First, enter the root permission on my test server, and then use the following command to view iptables
root@host2:~# iptables -vnL --line-numbersChain INPUT (policy ACCEPT 105 packets, 10480 bytes)num pkts bytes target prot opt in out source destination 1 0 0 ACCEPT udp -- virbr0 * 0.0.0.0/0 0.0.0.0/0 udp dpt:532 0 0 ACCEPT tcp -- virbr0 * 0.0.0.0/0 0.0.0.0/0 tcp dpt:533 0 0 ACCEPT udp -- virbr0 * 0.0.0.0/0 0.0.0.0/0 udp dpt:674 0 0 ACCEPT tcp -- virbr0 * 0.0.0.0/0 0.0.0.0/0 tcp dpt:67Chain FORWARD (policy ACCEPT 0 packets, 0 bytes)num pkts bytes target prot opt in out source destination 1 0 0 ACCEPT all -- * virbr0 0.0.0.0/0 192.168.122.0/24 state RELATED,ESTABLISHED2 0 0 ACCEPT all -- virbr0 * 192.168.122.0/24 0.0.0.0/0 3 0 0 ACCEPT all -- virbr0 virbr0 0.0.0.0/0 0.0.0.0/0 4 0 0 REJECT all -- * virbr0 0.0.0.0/0 0.0.0.0/0 reject-with icmp-port-unreachable5 0 0 REJECT all -- virbr0 * 0.0.0.0/0 0.0.0.0/0 reject-with icmp-port-unreachableChain OUTPUT (policy ACCEPT 25 packets, 3380 bytes)num pkts bytes target prot opt in out source destination
-V is the output details.
-N indicates the display address and port number.
-L indicates the rules in the display chain.
The -- line-number parameter is used to display the row number. It is useful when deleted.
From the above results, we can see that the policy allows all input connections.
Delete all rules first, so they are not necessarily used in case of prevention.
Iptables-F
Then, close all access requests in the policy.
Iptables-P input drop
Add access support for SSH ports
iptables -A INPUT -p tcp --dport 22 -j ACCEPT
Try the link from another machine. There is no problem with SSH Login, except to wait for a while.
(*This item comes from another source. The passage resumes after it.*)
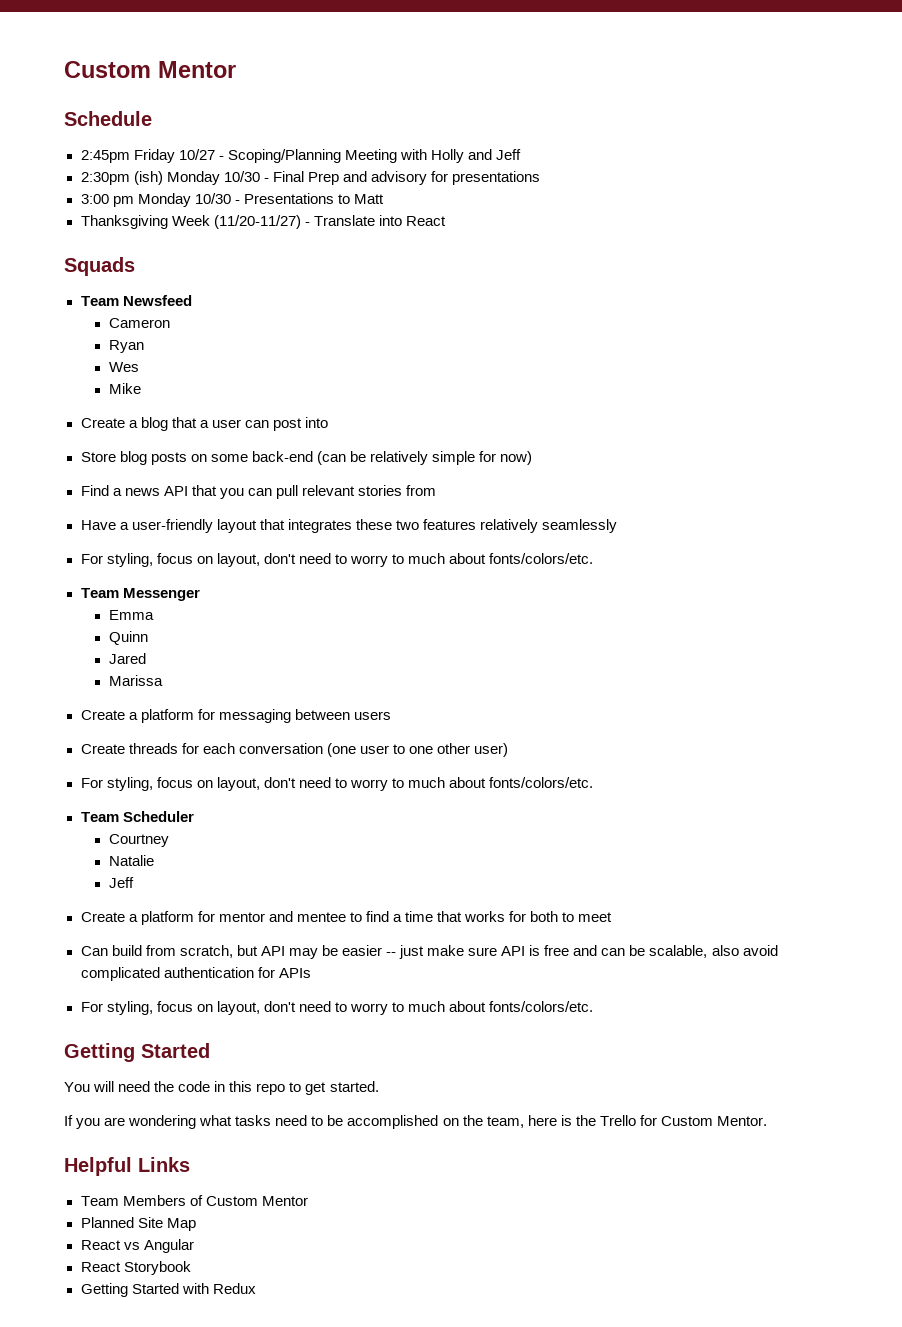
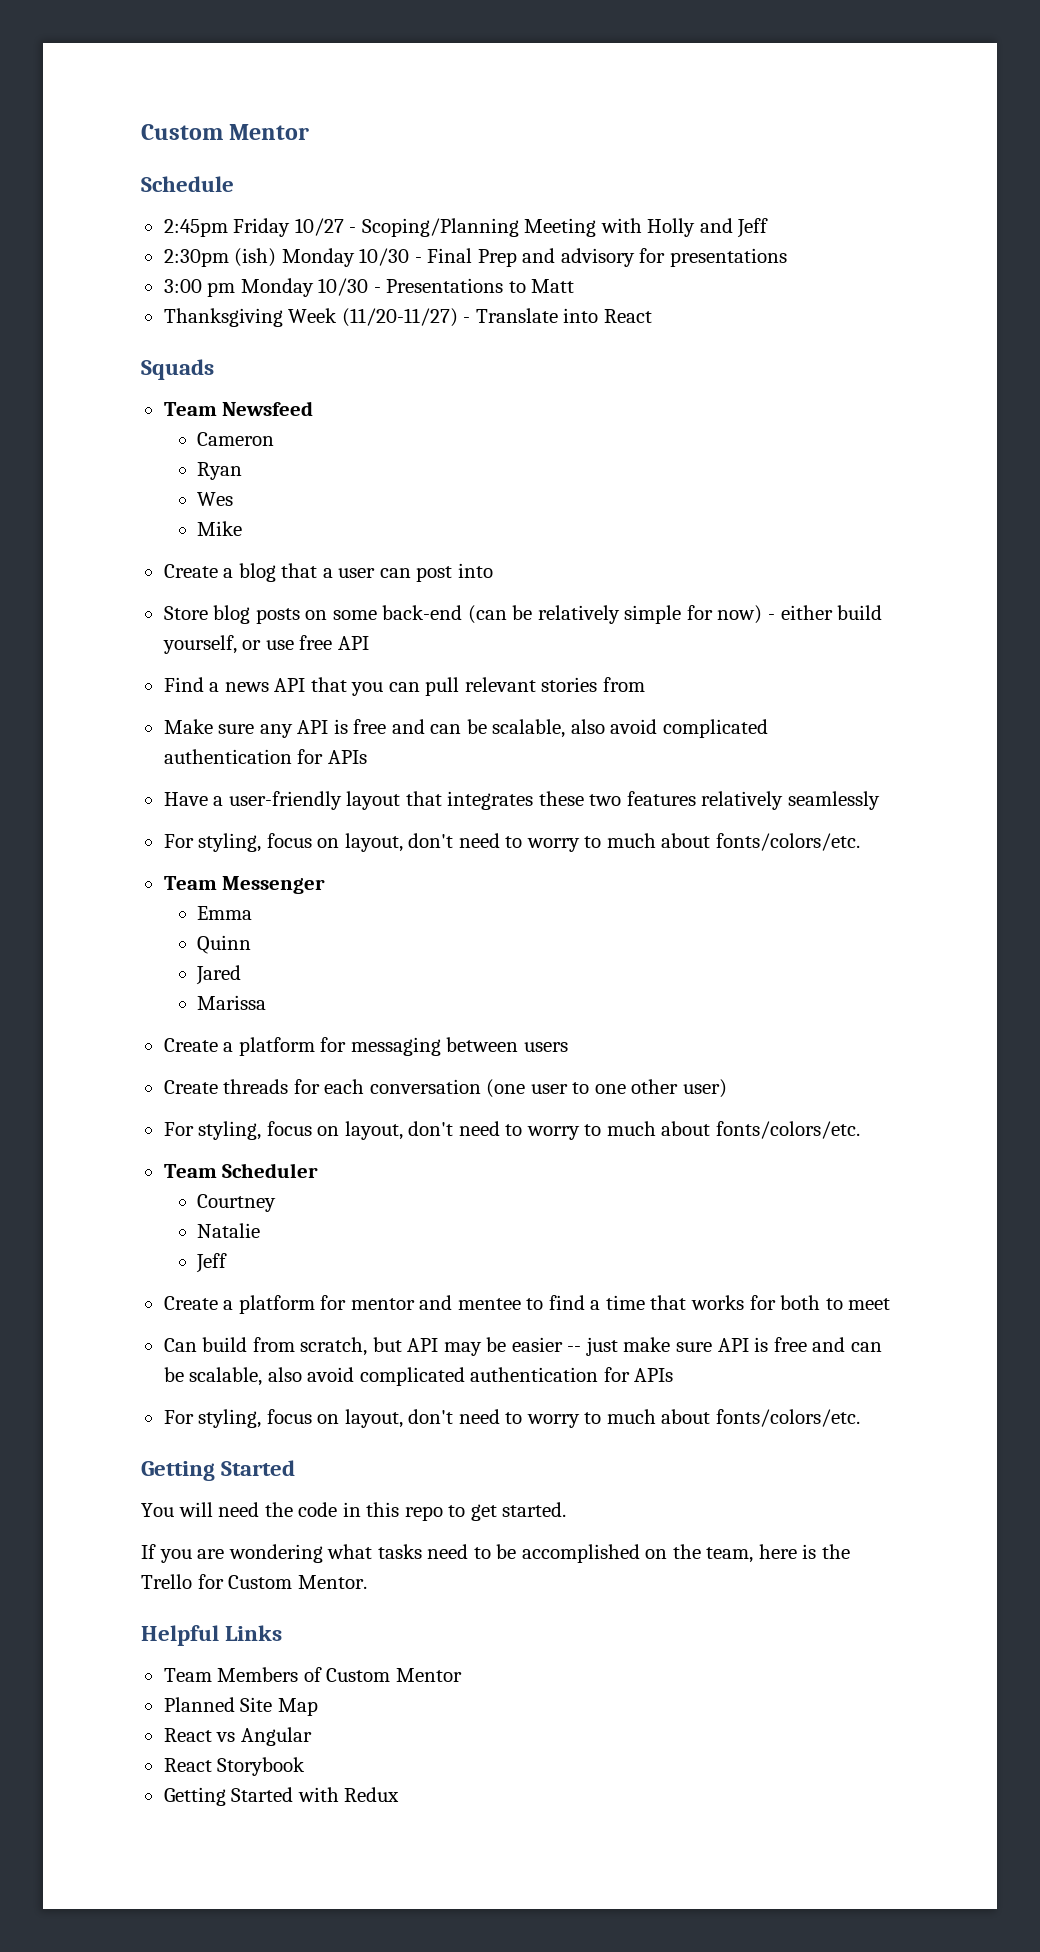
(533, 458) none -> [767,605,883,620] [162,635,369,654] - either build yourself, or use free API
(437, 490) none -> [163,719,768,738] [163,749,367,764] // Make sure any API is free and can be scalable, also avoid complicated authentication for APIs

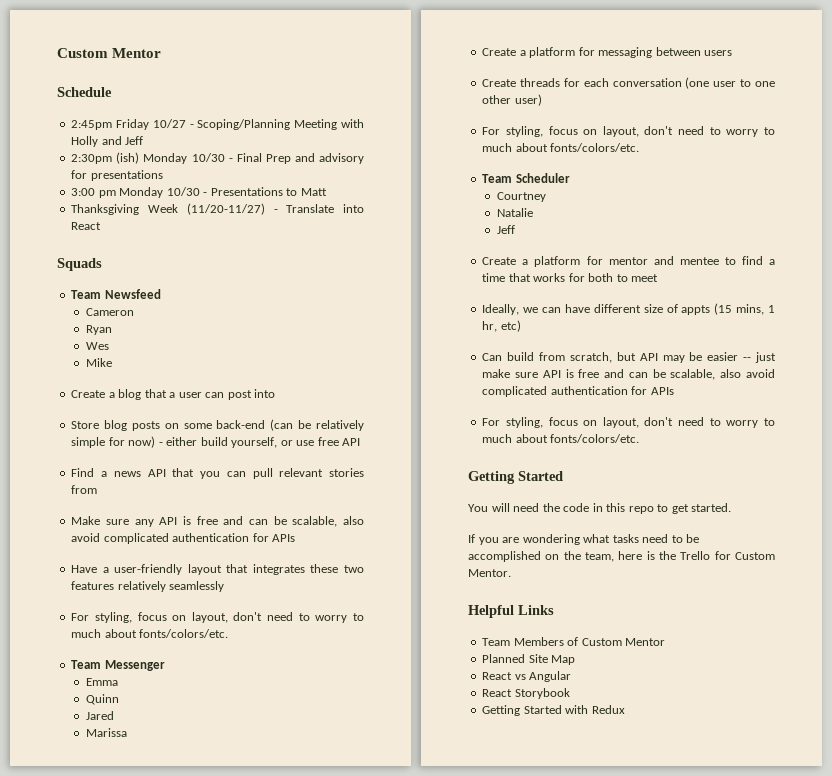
(891, 1304) none -> [482,303,775,315] [482,320,521,332] // Ideally, we can have different size of appts (15 mins, 1 hr, etc)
Note: This setting will prevent you from connecting to the Internet from this machine. There are two solutions:
1. For absolute security, you can manually open the policy temporarily and close it after it is used up.
Iptables-P input accept
// Do something
Iptables-P input drop
2. Add a rule to allow data received by established connections
iptables -A INPUT -m conntrack --ctstate ESTABLISHED,RELATED -j ACCEPT
The connection is initiated from the local machine. Our rules are not limited. After the connection is established, data can be pulled from the external network.
Add other ports as needed.
If you want to restrict a limited number of machines to initiate requests to the server, you can use the-S parameter, for example:
iptables -A INPUT -p tcp -s 10.112.18.0/0 --dport 27017 -j ACCEPT
Only machines in the 10.112.18.0/0 network segment can connect to port 27017 of the local machine.
For detailed iptables operations under Ubuntu, refer:
Https://help.ubuntu.com/community/IptablesHowTo
How to save rules? Two steps,
1. Install
Apt-Get install iptables-persistent
2. Save the rule File
service iptables-persistent save
Restart.
Iptables-persistent is a boot script, which can be viewed in the/etc/init. d/directory if you are interested.